Celebrando la fiesta de la Virgen del Carmen en Cusco



Una de las cosas que caracteriza al Perú es el fervor de su gente, expresado en festividades que transmiten el sentimiento de los pobladores y una magia muy especial que invade a quienes participan de ellas.

Cada mes de julio la provincia cusqueña de Paucartambo se viste de gala para celebrar la fiesta de la Virgen del Carmen o Carmelo, patrona del Ejército de los Andes, liderado por el libertador argentino Don José de San Martín en la guerra de independencia contra la corona española.

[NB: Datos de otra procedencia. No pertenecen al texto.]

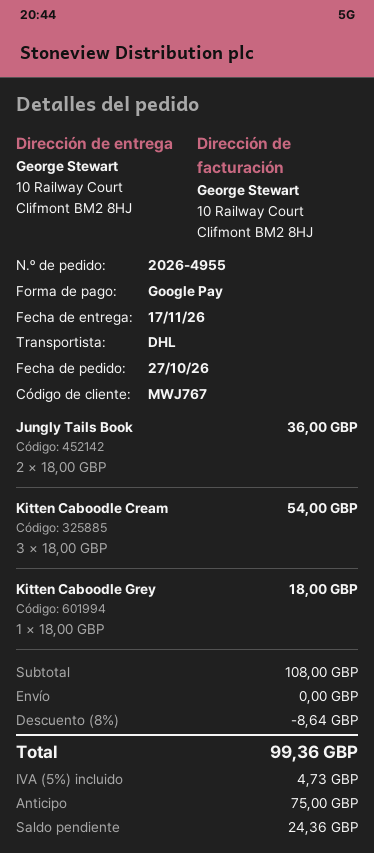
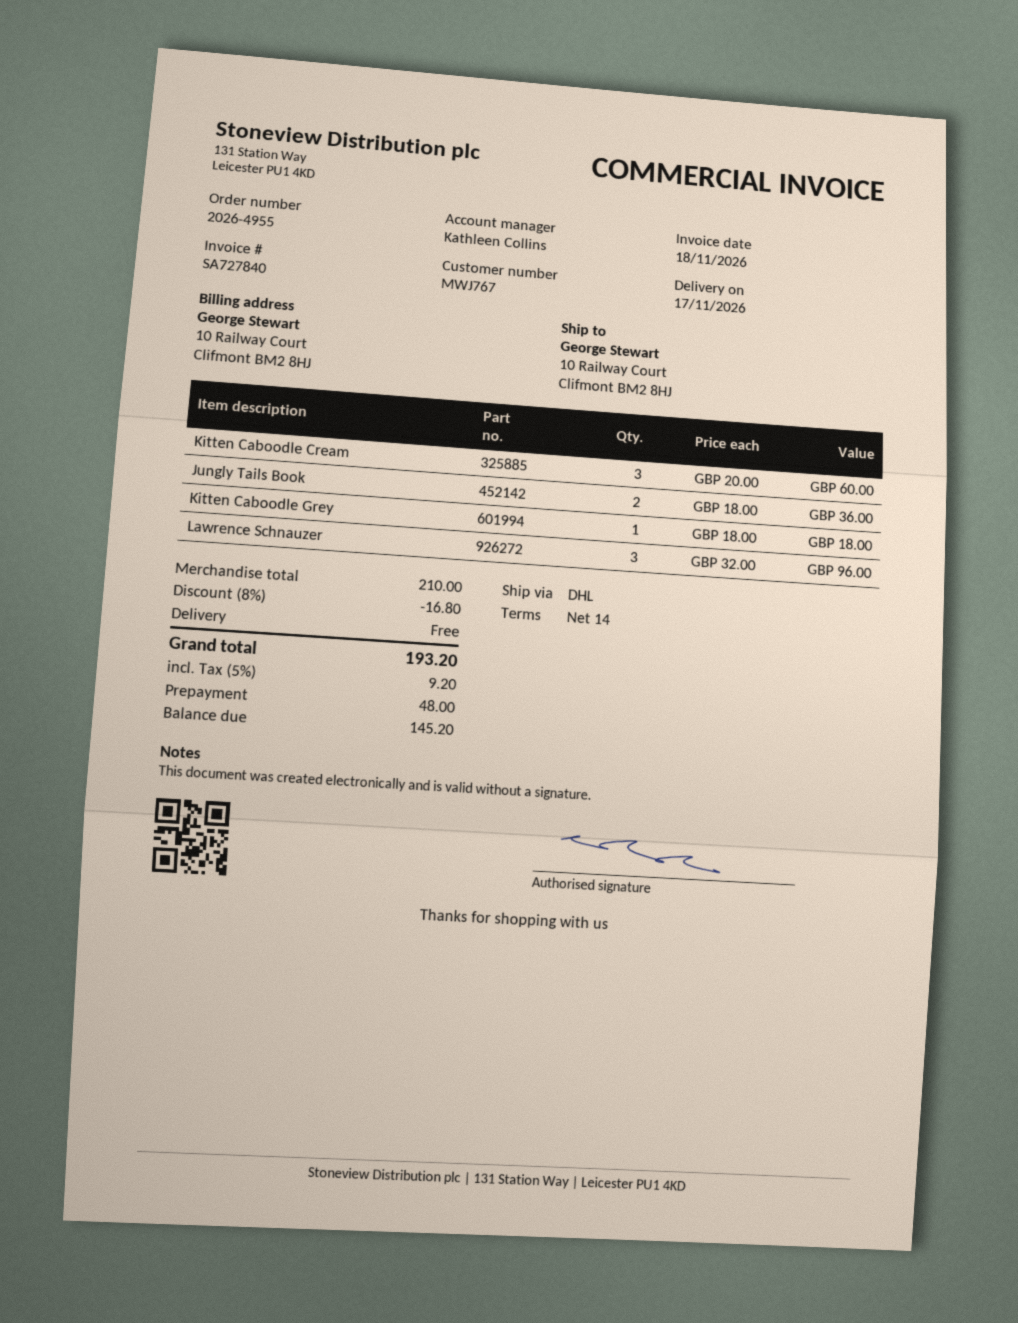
Kitten Caboodle Cream: 3 x 18.00 = 54.00 -> 3 x 20.00 = 60.00
Lawrence Schnauzer: none -> 3 x 32.00 = 96.00
subtotal: 108.00 -> 210.00
discount: 8% = 8.64 -> 8% = 16.80
tax: 5% = 4.73 -> 5% = 9.20
total: 99.36 -> 193.20
deposit: 75.00 -> 48.00
balance: 24.36 -> 145.20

Este culto tiene su origen en la aparición que la Virgen hiciera en el siglo XIII durante Pentecostés a un grupo de fieles que en el Monte Carmelo, hoy perteneciente a Israel. Según se cuenta en la tradición católica, la promesa de la Virgen fue llevar directamente al cielo a todas las personas que portaran siempre el escapulario con su imagen, por lo que en sus pinturas y esculturas aparece con dicho objeto en el cuello.



En honor de la Virgen

La provincia de Paucartambo se ubica a 4300 metros de altura, a cien kilómetros de la ciudad del Cusco. Entre el 7 y 18 de julio tiene lugar en el poblado del mismo nombre la fiesta de la Virgen del Carmen, cuyos día centra es el 16 de julio.

La noche previa (15 de julio) se da el “qonoy” o fogata, en la cual los chunchos -danzantes con máscaras en forma de rostro de animal con gesto malévolo- recrean el purgatorio con movimientos pícaros y algunas acrobacias.

Alrededor de las diez, los músicos tocan la “Serenata a la Virgen”, que se compone de varias melodías alegres, entre ellas, el “Punchaynikipi” (“tu onomástico”), que dura hasta el amanecer del 16 de julio.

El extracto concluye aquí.